======== DATA EXCERPTS

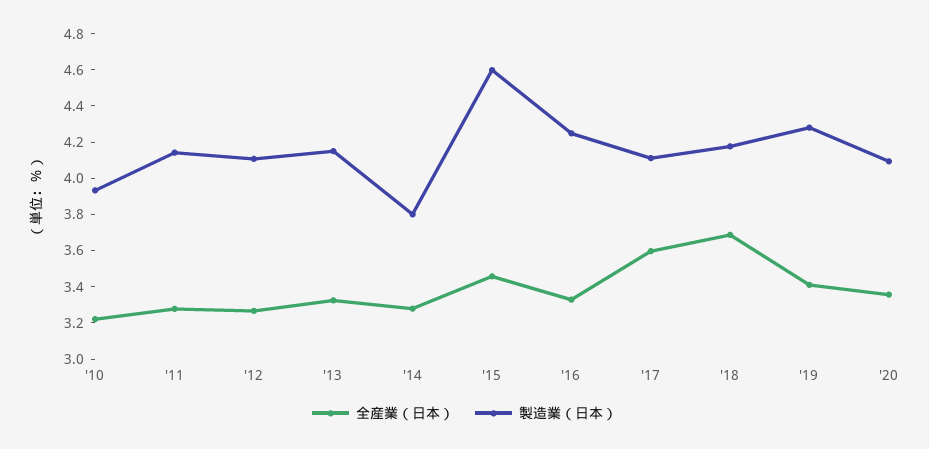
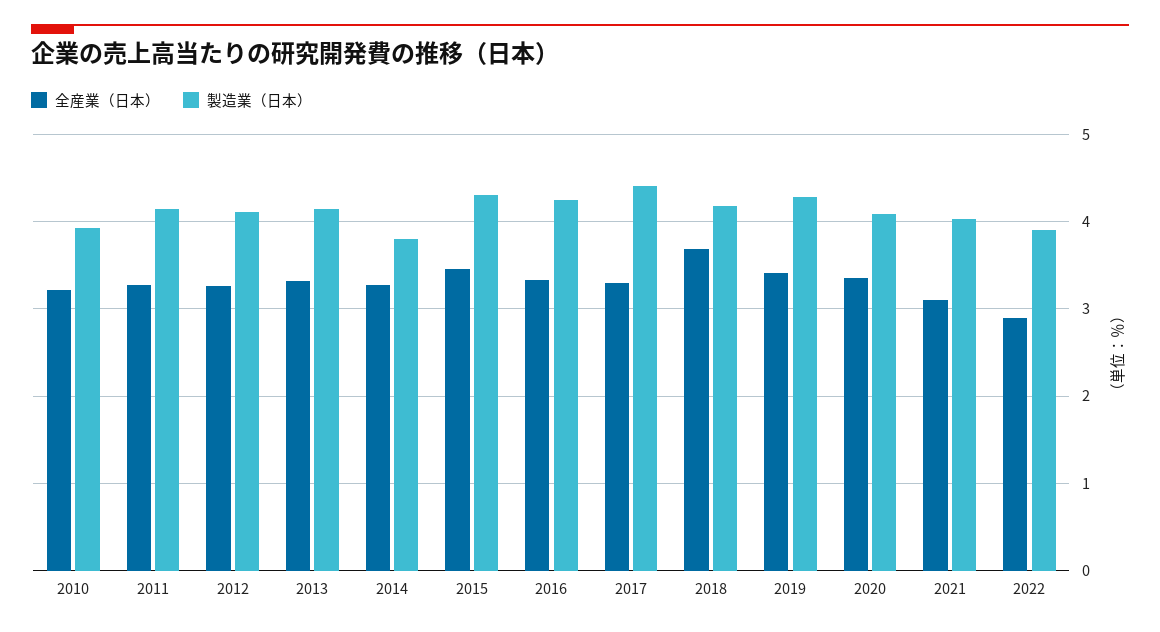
製造業（日本）, '15: 4.6 -> 4.3
全産業（日本）, '17: 3.6 -> 3.3
製造業（日本）, '17: 4.1 -> 4.4
全産業（日本）, 2021: none -> 3.1
製造業（日本）, 2021: none -> 4
全産業（日本）, 2022: none -> 2.9
製造業（日本）, 2022: none -> 3.9

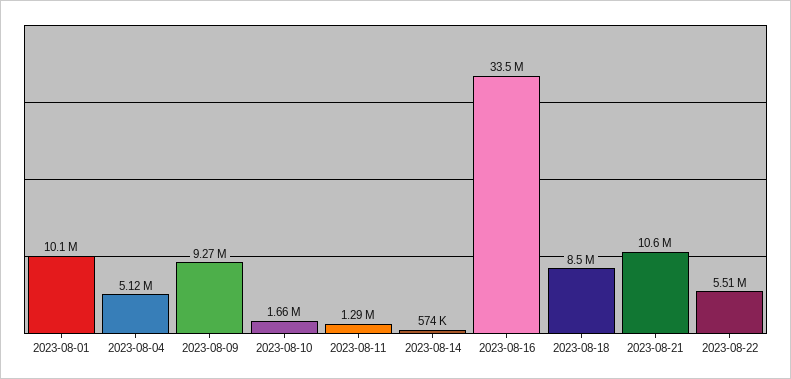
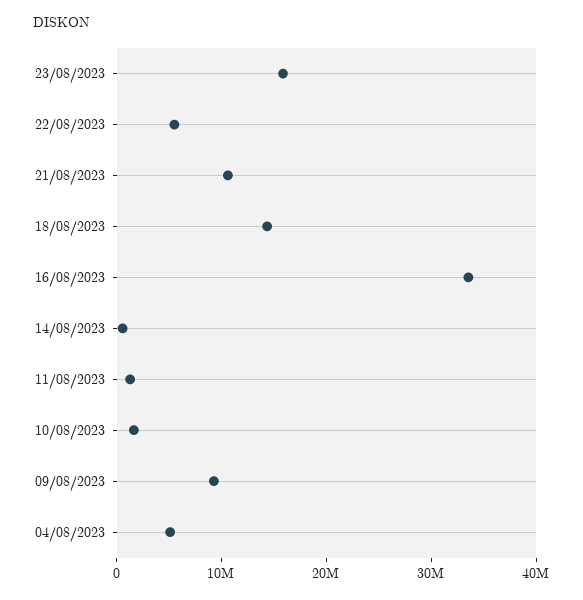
2023-08-01: 10100000 -> none
2023-08-18: 8500000 -> 14000000
23/08/2023: none -> 16000000

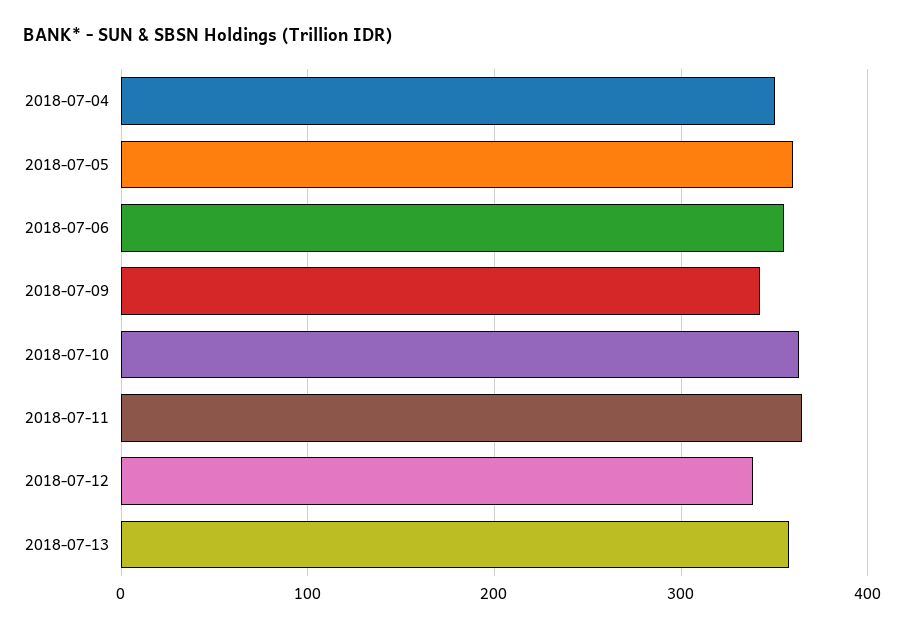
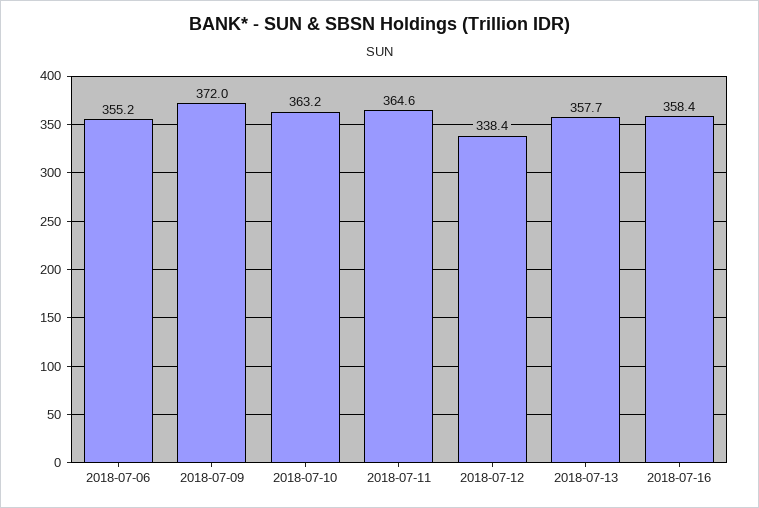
2018-07-04: 350 -> none
2018-07-05: 360 -> none
2018-07-09: 340 -> 372
2018-07-16: none -> 358.4

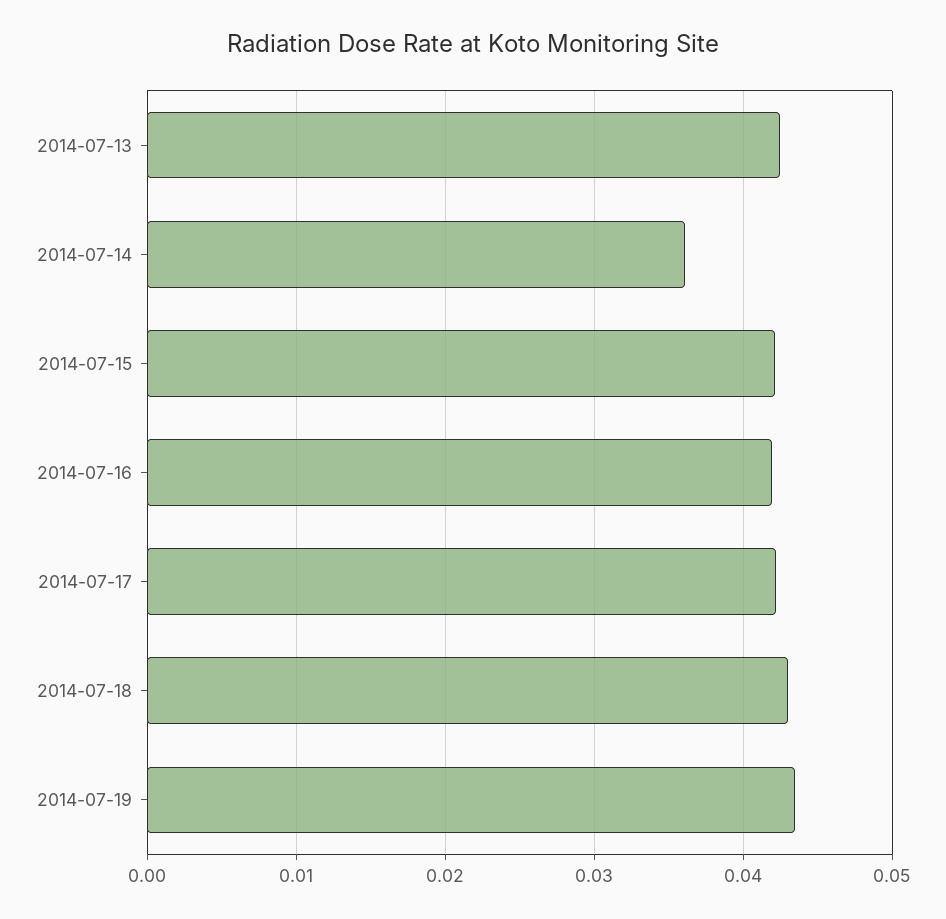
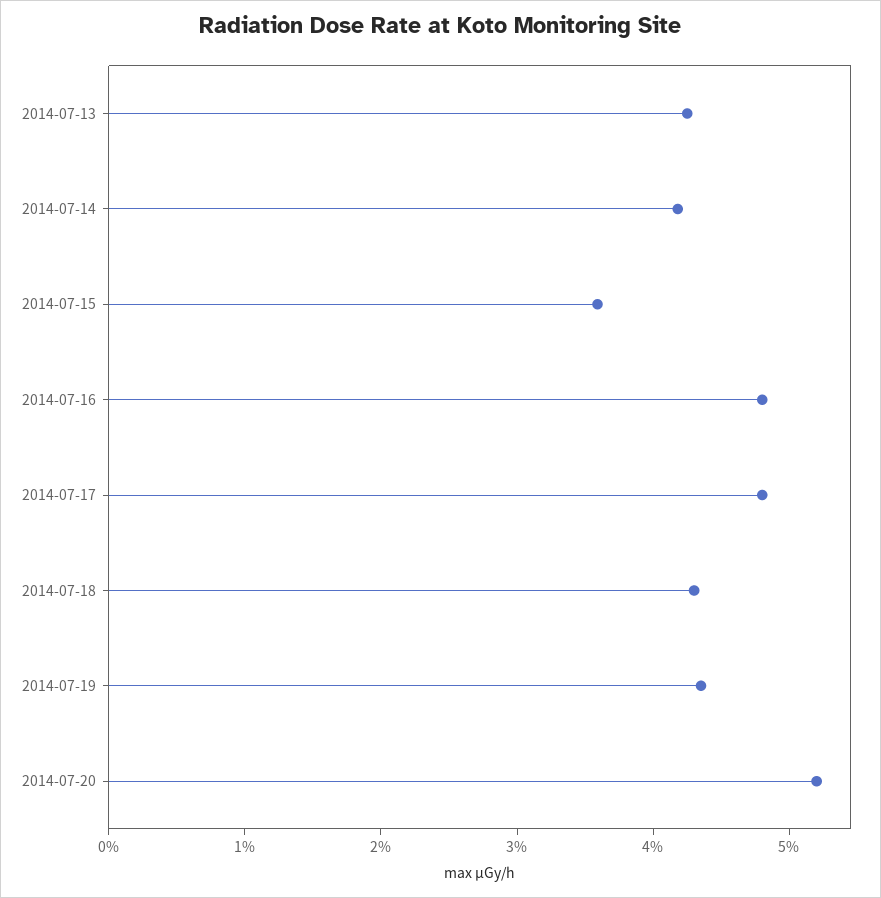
2014-07-14: 0.036 -> 0.042
2014-07-15: 0.042 -> 0.036
2014-07-16: 0.042 -> 0.048
2014-07-17: 0.042 -> 0.048
2014-07-20: none -> 0.052

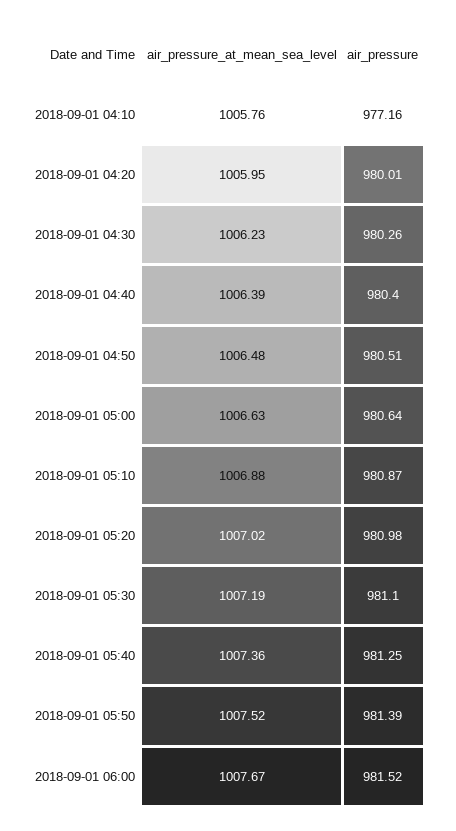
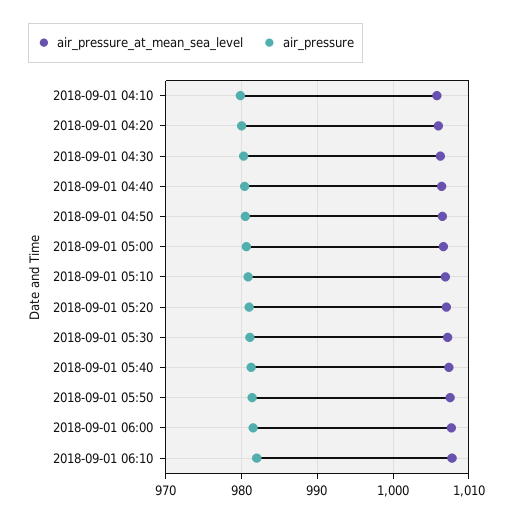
air_pressure, 2018-09-01 04:10: 977.16 -> 980
air_pressure_at_mean_sea_level, 2018-09-01 06:10: none -> 1008
air_pressure, 2018-09-01 06:10: none -> 982

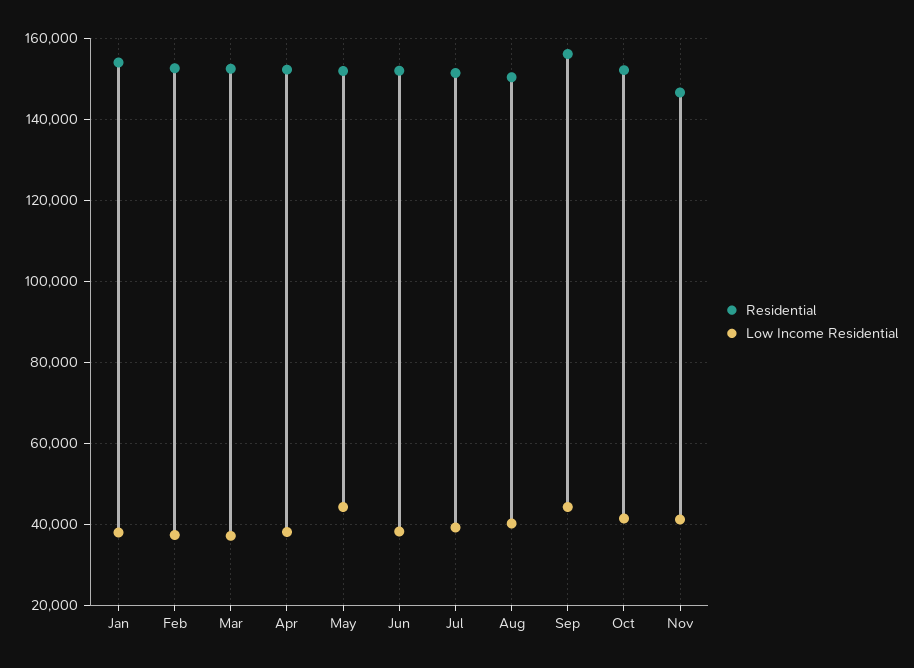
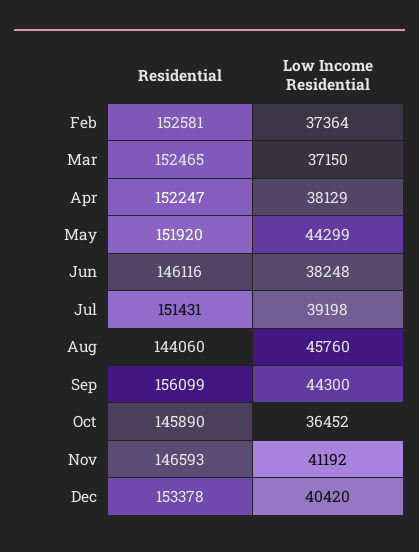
Residential, Jan: 154000 -> none
Low Income Residential, Jan: 38000 -> none
Residential, Jun: 152000 -> 146116
Residential, Aug: 150000 -> 144060
Low Income Residential, Aug: 40000 -> 45760
Residential, Oct: 152000 -> 145890
Low Income Residential, Oct: 42000 -> 36452
Residential, Dec: none -> 153378
Low Income Residential, Dec: none -> 40420

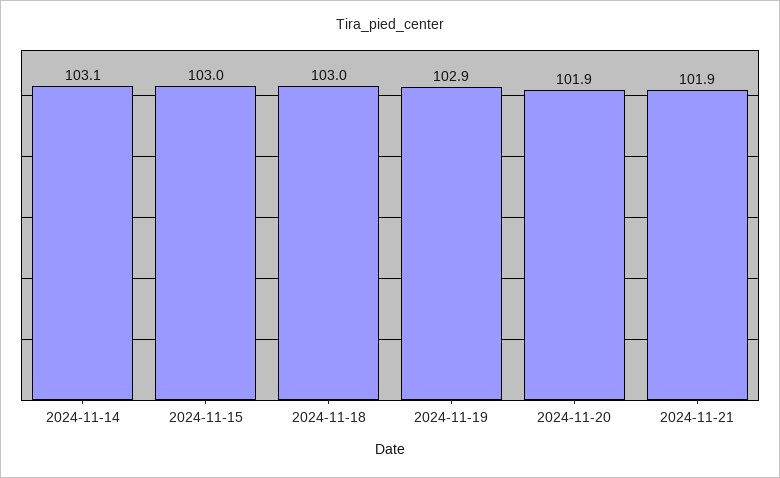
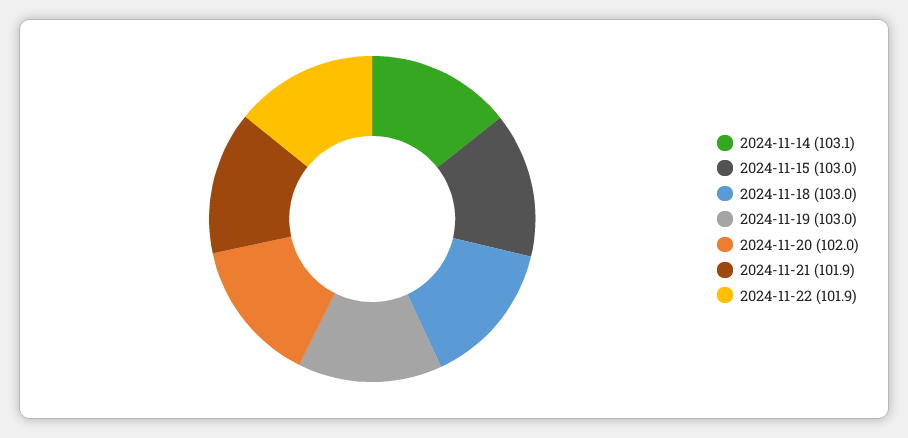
2024-11-19: 102.9 -> 103
2024-11-20: 101.9 -> 102
2024-11-22: none -> 101.9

================

* **WORK REQUEST**
Output all of the records word for word, and keep the pictures out of the copy.

* **EXERCISE RESULT**
製造業（日本）, '15: 4.6 -> 4.3
全産業（日本）, '17: 3.6 -> 3.3
製造業（日本）, '17: 4.1 -> 4.4
全産業（日本）, 2021: none -> 3.1
製造業（日本）, 2021: none -> 4
全産業（日本）, 2022: none -> 2.9
製造業（日本）, 2022: none -> 3.9

2023-08-01: 10100000 -> none
2023-08-18: 8500000 -> 14000000
23/08/2023: none -> 16000000

2018-07-04: 350 -> none
2018-07-05: 360 -> none
2018-07-09: 340 -> 372
2018-07-16: none -> 358.4

2014-07-14: 0.036 -> 0.042
2014-07-15: 0.042 -> 0.036
2014-07-16: 0.042 -> 0.048
2014-07-17: 0.042 -> 0.048
2014-07-20: none -> 0.052

air_pressure, 2018-09-01 04:10: 977.16 -> 980
air_pressure_at_mean_sea_level, 2018-09-01 06:10: none -> 1008
air_pressure, 2018-09-01 06:10: none -> 982

Residential, Jan: 154000 -> none
Low Income Residential, Jan: 38000 -> none
Residential, Jun: 152000 -> 146116
Residential, Aug: 150000 -> 144060
Low Income Residential, Aug: 40000 -> 45760
Residential, Oct: 152000 -> 145890
Low Income Residential, Oct: 42000 -> 36452
Residential, Dec: none -> 153378
Low Income Residential, Dec: none -> 40420

2024-11-19: 102.9 -> 103
2024-11-20: 101.9 -> 102
2024-11-22: none -> 101.9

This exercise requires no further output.